L&D and K-12 are all in this together, or they can be if we are willing to learn from one another as fellow educators. Many have equated the teaching during the pandemic as building the plane while flying. We cannot build that plane by ourselves. Crowdsourcing our expertise, research, trial and error, our failures, and our successes will help make every educator’s job a bit more manageable.

Funding for webinar platforms needs to be at the forefront of every educator’s mind. WiFi infrastructure reforms are needed to reach even the most remote community. Like the smartphone, WiFi infrastructure is now a utility used in everyday life and can no longer be thought of as a luxury. Our students’ success depends on this infrastructure.

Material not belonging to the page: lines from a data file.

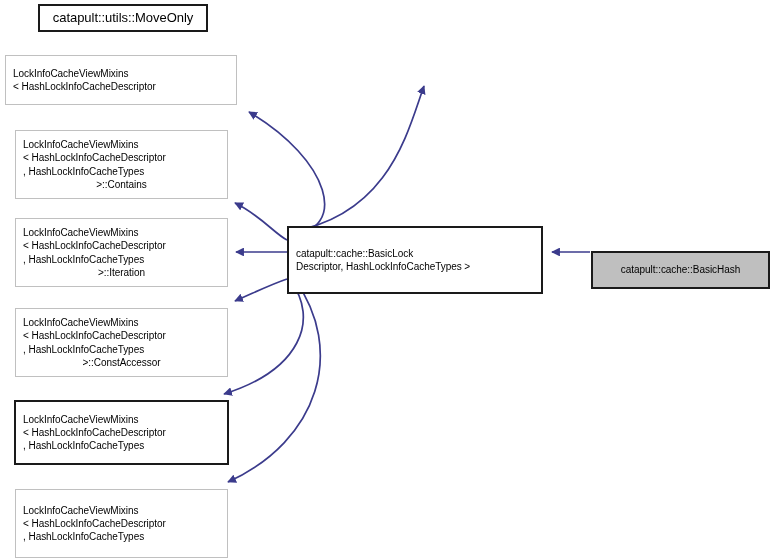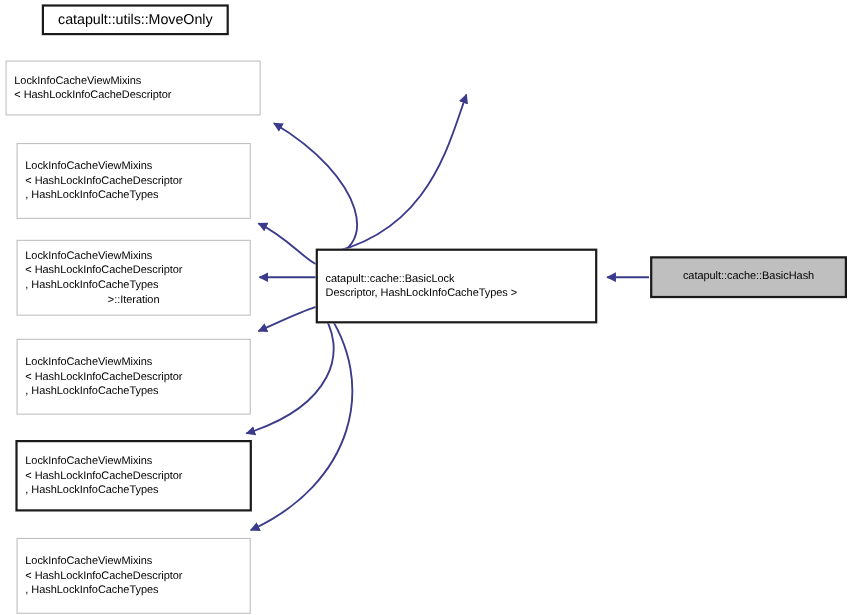">::Contains" span.ln { html: none -> <span>&gt;::Contains</span> }
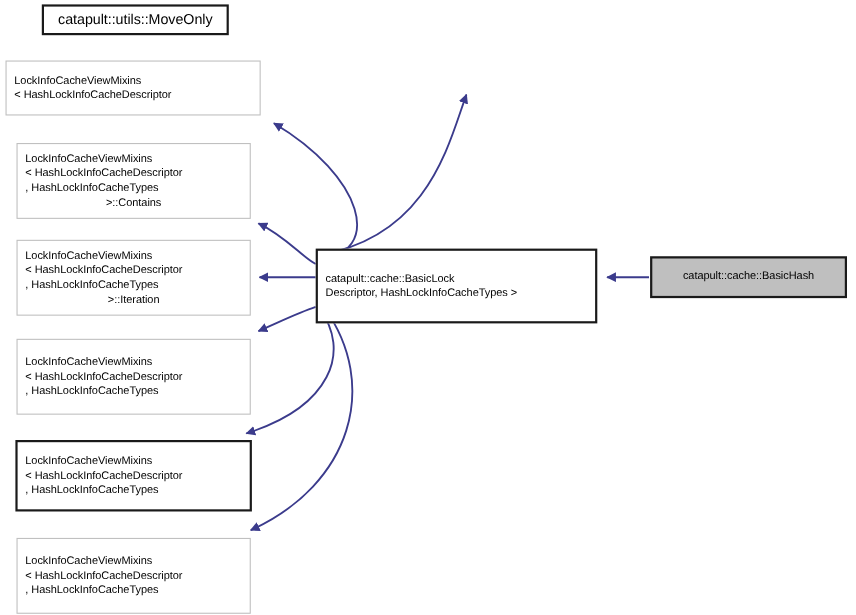"catapult::cache::BasicHash" .node.filled { margin-top: none -> 18px }
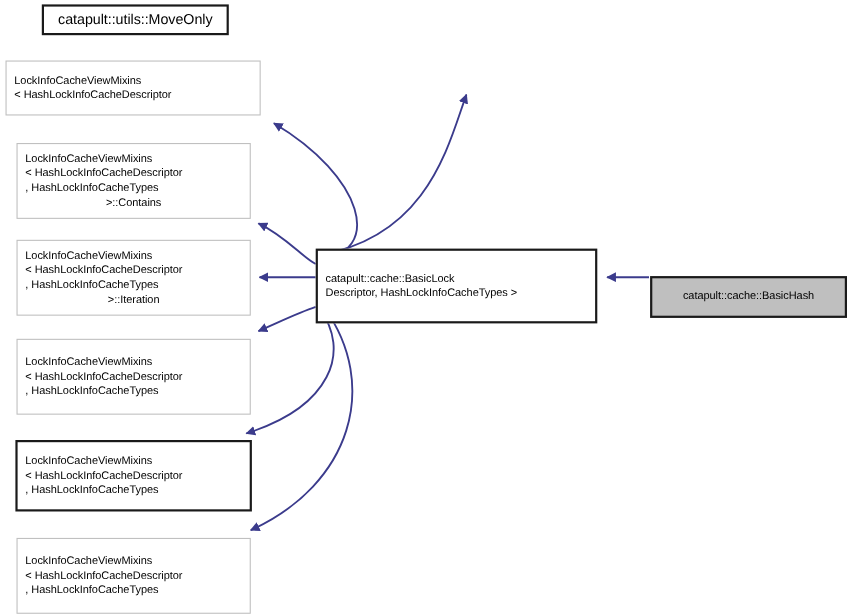">::ConstAccessor" span.ln { html: none -> <span>&gt;::ConstAccessor</span> }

From an L&D perspective, moving K-12 learning online can only be a value-add. Students weathering the pandemic and adapting to live web-rooms will become adults in the workforce who understand the difference between synchronous and asynchronous learning. Our future leaders and working professionals will have a more adept hand with different remote learning platforms, will be able to better use mobile technology, and maybe, just maybe, be more inclined to read the class schedule and not try to log in to a live webinar the day before or day after the class. Our future leaders and working professionals will have been students in what will be seen as a terrible time in twenty-first century history, while also being the first students to be part of the largest push in modern teaching and learning innovation.

As long as we make our facility the best it can be; have a solid well-developed curriculum; and innovative, committed faculty this teaching and learning innovation will be a success.